Summary
The ultimate goal of this application is to develop one of Epigen’s proprietary antagonists of the lysophosphatidic
acid receptor 1 (LPAR1) for the effective treatment of liver fibrosis associated with chronic diseases such as non-
alcoholic steatohepatitis (NASH), a severe type of non-alcoholic fatty liver disease (NAFLD). NAFLD is the most
common liver disease and is associated with obesity and type-2 diabetes. There are currently no effective
treatments available for NASH except lifestyle changes.
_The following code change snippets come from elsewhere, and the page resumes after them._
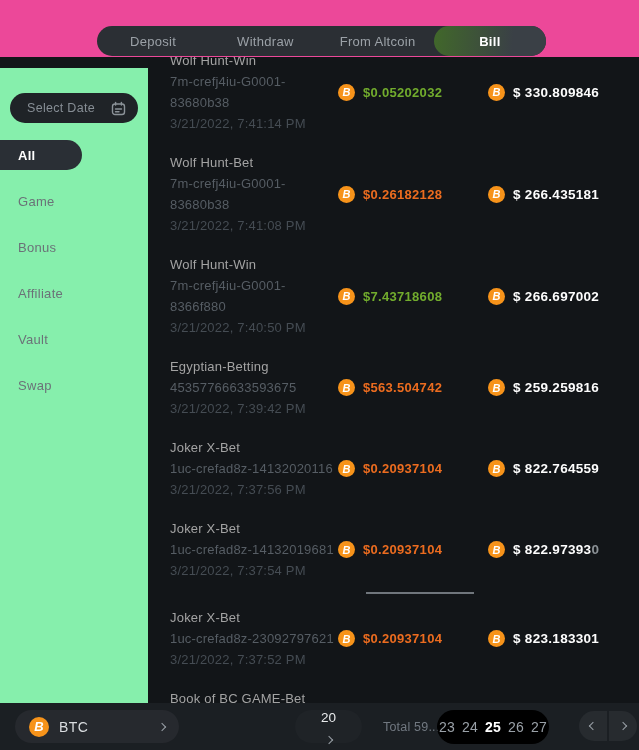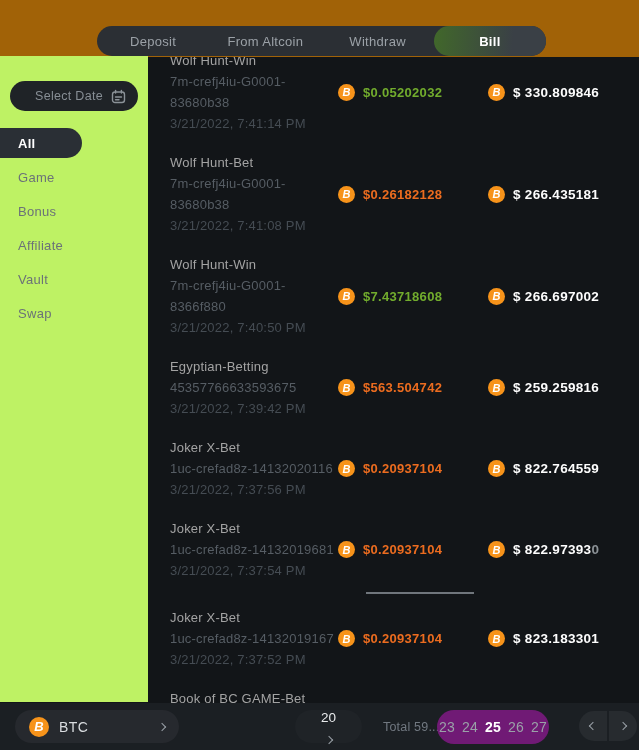--- a/index.html
+++ b/index.html
@@ -7,7 +7,7 @@
   .app{position:relative;width:639px;height:750px;background:#131619;overflow:hidden;}
 
   
-  .header{position:absolute;left:0;top:0;width:639px;height:57px;background:#a16207;}
+  .header{position:absolute;left:0;top:0;width:639px;height:57px;background:#ec4899;}
   .tabbar{position:absolute;left:97px;top:26px;width:449px;height:30px;background:#2b2f34;border-radius:15px;display:flex;align-items:stretch;}
   .tab{flex:1;display:flex;align-items:center;justify-content:center;font-size:13px;letter-spacing:.3px;color:#9ba1a7;cursor:pointer;border-radius:15px;}
   .tab.active{background:linear-gradient(95deg,var(--accent-green) 0%,#3a4046 70%);color:#fff;font-weight:bold;}

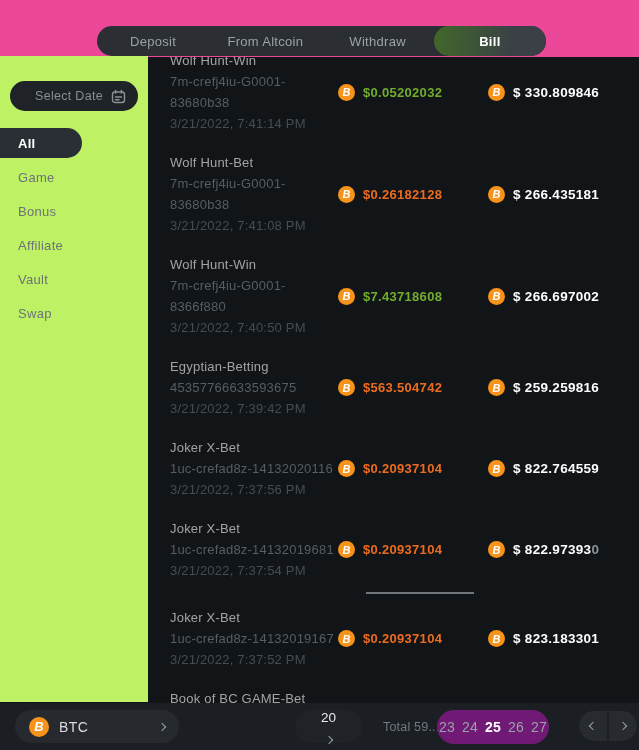--- a/index.html
+++ b/index.html
@@ -67,8 +67,8 @@
   <div class="header">
     <div class="tabbar">
         <div class="tab">Deposit</div>
+        <div class="tab">Withdraw</div>
         <div class="tab">From Altcoin</div>
-        <div class="tab">Withdraw</div>
         <div class="tab active">Bill</div>
       </div>
   </div>

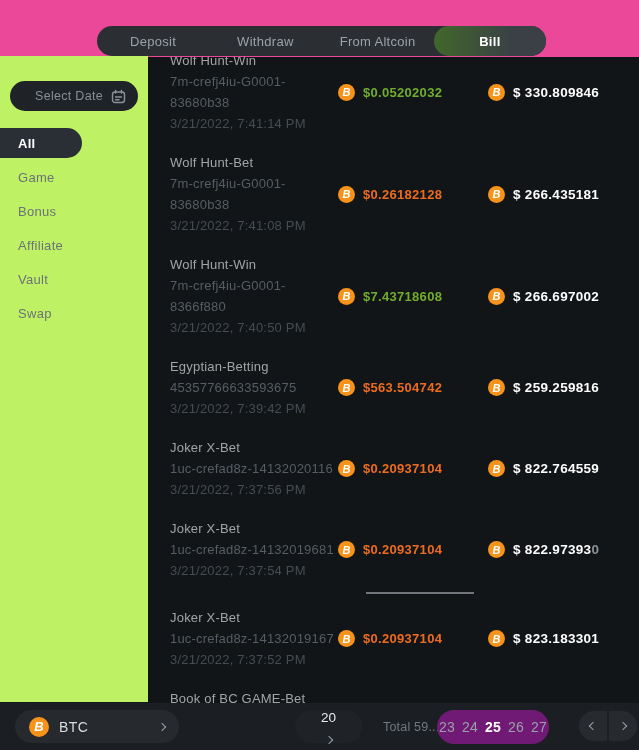--- a/index.html
+++ b/index.html
@@ -13,7 +13,7 @@
   .tab.active{background:linear-gradient(95deg,var(--accent-green) 0%,#3a4046 70%);color:#fff;font-weight:bold;}
 
   
-  .sidebar{position:absolute;left:0;top:56px;width:148px;height:646px;background:#bef264;text-align:center;}
+  .sidebar{position:absolute;left:0;top:68px;width:148px;height:646px;background:#86efac;}
   .select-date{position:absolute;left:10px;top:25px;width:128px;height:30px;background:#1f2327;border-radius:15px;display:flex;align-items:center;padding:0 12px 0 17px;cursor:pointer;}
   .select-date .lbl{flex:1;font-size:12.5px;color:#878e95;letter-spacing:.3px;}
   .side-menu{position:absolute;left:0;top:72px;width:148px;}

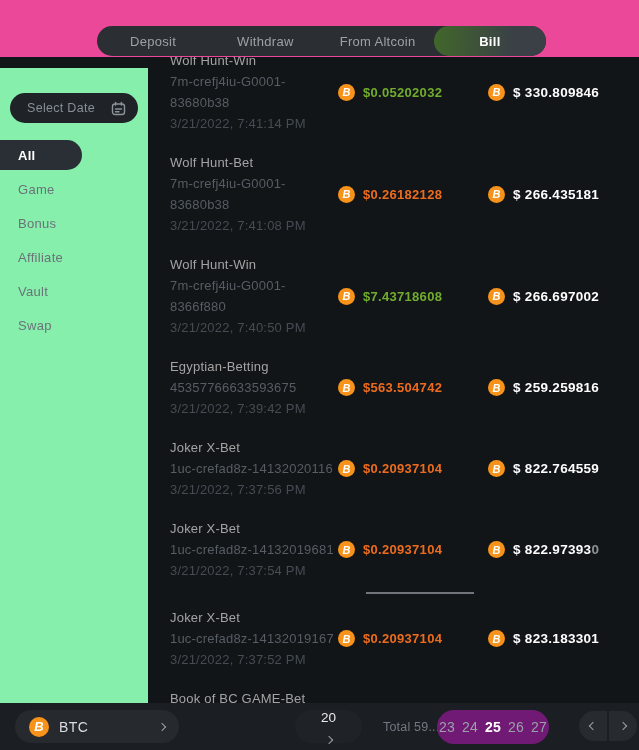--- a/index.html
+++ b/index.html
@@ -17,7 +17,7 @@
   .select-date{position:absolute;left:10px;top:25px;width:128px;height:30px;background:#1f2327;border-radius:15px;display:flex;align-items:center;padding:0 12px 0 17px;cursor:pointer;}
   .select-date .lbl{flex:1;font-size:12.5px;color:#878e95;letter-spacing:.3px;}
   .side-menu{position:absolute;left:0;top:72px;width:148px;}
-  .side-item{height:30px;margin-bottom:4px;display:flex;align-items:center;padding-left:18px;font-size:13px;letter-spacing:.3px;color:#6b7278;cursor:pointer;}
+  .side-item{height:30px;margin-bottom:16px;display:flex;align-items:center;padding-left:18px;font-size:13px;letter-spacing:.3px;color:#6b7278;cursor:pointer;}
   .side-item.active{width:82px;background:#2a2f35;border-radius:0 16px 16px 0;color:#ffffff;font-weight:bold;}
 
   

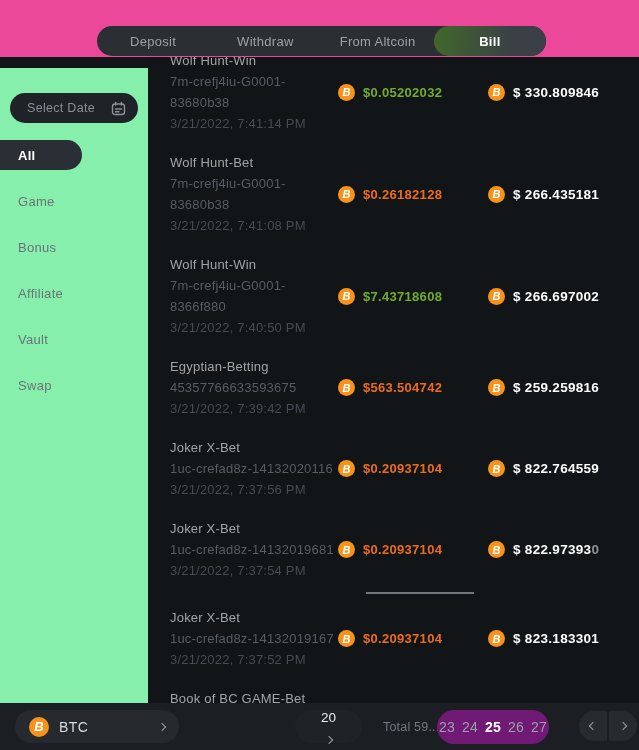--- a/index.html
+++ b/index.html
@@ -213,7 +213,7 @@
     <div class="tx-left">
       <div class="tx-title">Joker X-Bet</div>
       <div class="tx-ids">
-              <div class="tx-id">1uc-crefad8z-14132019167</div>
+              <div class="tx-id">1uc-crefad8z-23092797621</div>
             </div>
       <div class="tx-time">3/21/2022, 7:37:52 PM</div>
     </div>

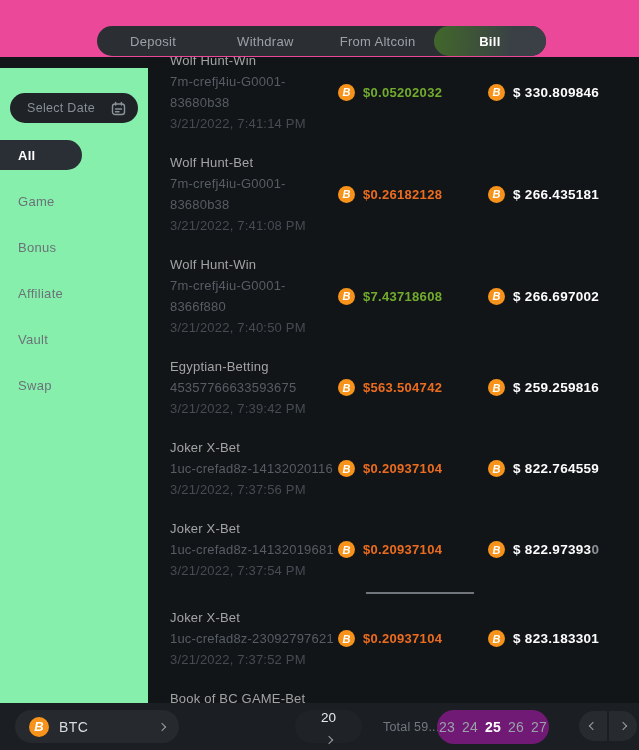--- a/index.html
+++ b/index.html
@@ -47,7 +47,7 @@
   .pagesize{left:295px;width:67px;background:#1f2327;padding:0 13px;cursor:pointer;flex-direction:column;}
   .pagesize .lbl{flex:1;font-size:13.5px;color:#e8eaec;}
   .total{position:absolute;left:383px;top:0;height:47px;display:flex;align-items:center;font-size:12.5px;color:#717880;letter-spacing:.2px;}
-  .pages{left:437px;width:112px;height:34px;background:#701a75;justify-content:center;gap:7px;}
+  .pages{left:437px;width:112px;height:34px;background:#000000;justify-content:center;gap:7px;}
   .page{font-size:14px;color:#9aa1a8;cursor:pointer;letter-spacing:.2px;}
   .page.active{color:#ffffff;font-weight:bold;}
   .nav-btn{position:absolute;top:8px;width:28px;height:30px;background:#272b2f;display:flex;align-items:center;justify-content:center;cursor:pointer;}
The feasibility data presented in this application establishes the proof-of-concept of one of Epigen’s LPAR1 lead
antagonists, EPGN2154, in two different mouse models of NASH and liver fibrosis. In vitro mechanistic data
confirms that LPAR1 antagonism blocks hepatic stellate cell proliferation, thus blocking an important fibrotic
pathway. Furthermore, LPAR1 antagonists block migration of macrophages stimulated by MCP-1 indicating an
anti-inflammatory mechanism. During the course of our work, we have identified combinations of drugs with
complementary mechanisms of action to EPGN2154, which provide superior efficacy in the preclinical models
and may result in greater benefit to patients.
In this phase 2 SBIR grant, we propose an approach involving a more detailed pre-clinical evaluation of
EPGN2154 and combinations in one translational animal model of NASH. For optimizing the dose and
combination regimen of EPGN2154, the HFHC-fed wild type mouse model of NASH is considered adequate
because it presents with features of human NASH. In this application, we seek to: i) conduct a detailed dose-
response efficacy study of EPGN2154 in the HFHC mouse model of NASH to determine the minimum efficacious
dose (MED), ii) conduct efficacy studies with the optimized dose of EPGN2154 in combination with commercial
GLP-1R agonists and GIP/GLP-1R agonists, iii) complete GLP safety pharmacology studies and submit an IND
to the FDA to support phase 1 clinical trials in humans. Based on feedback from Pharma and investors, an IND-
ready asset with preclinical efficacy and safety established along with a delineated clinical path, is an attractive
asset for commercialization. The successful outcome of this work will likely trigger private investment to advance
the program towards initiation of clinical trials in humans.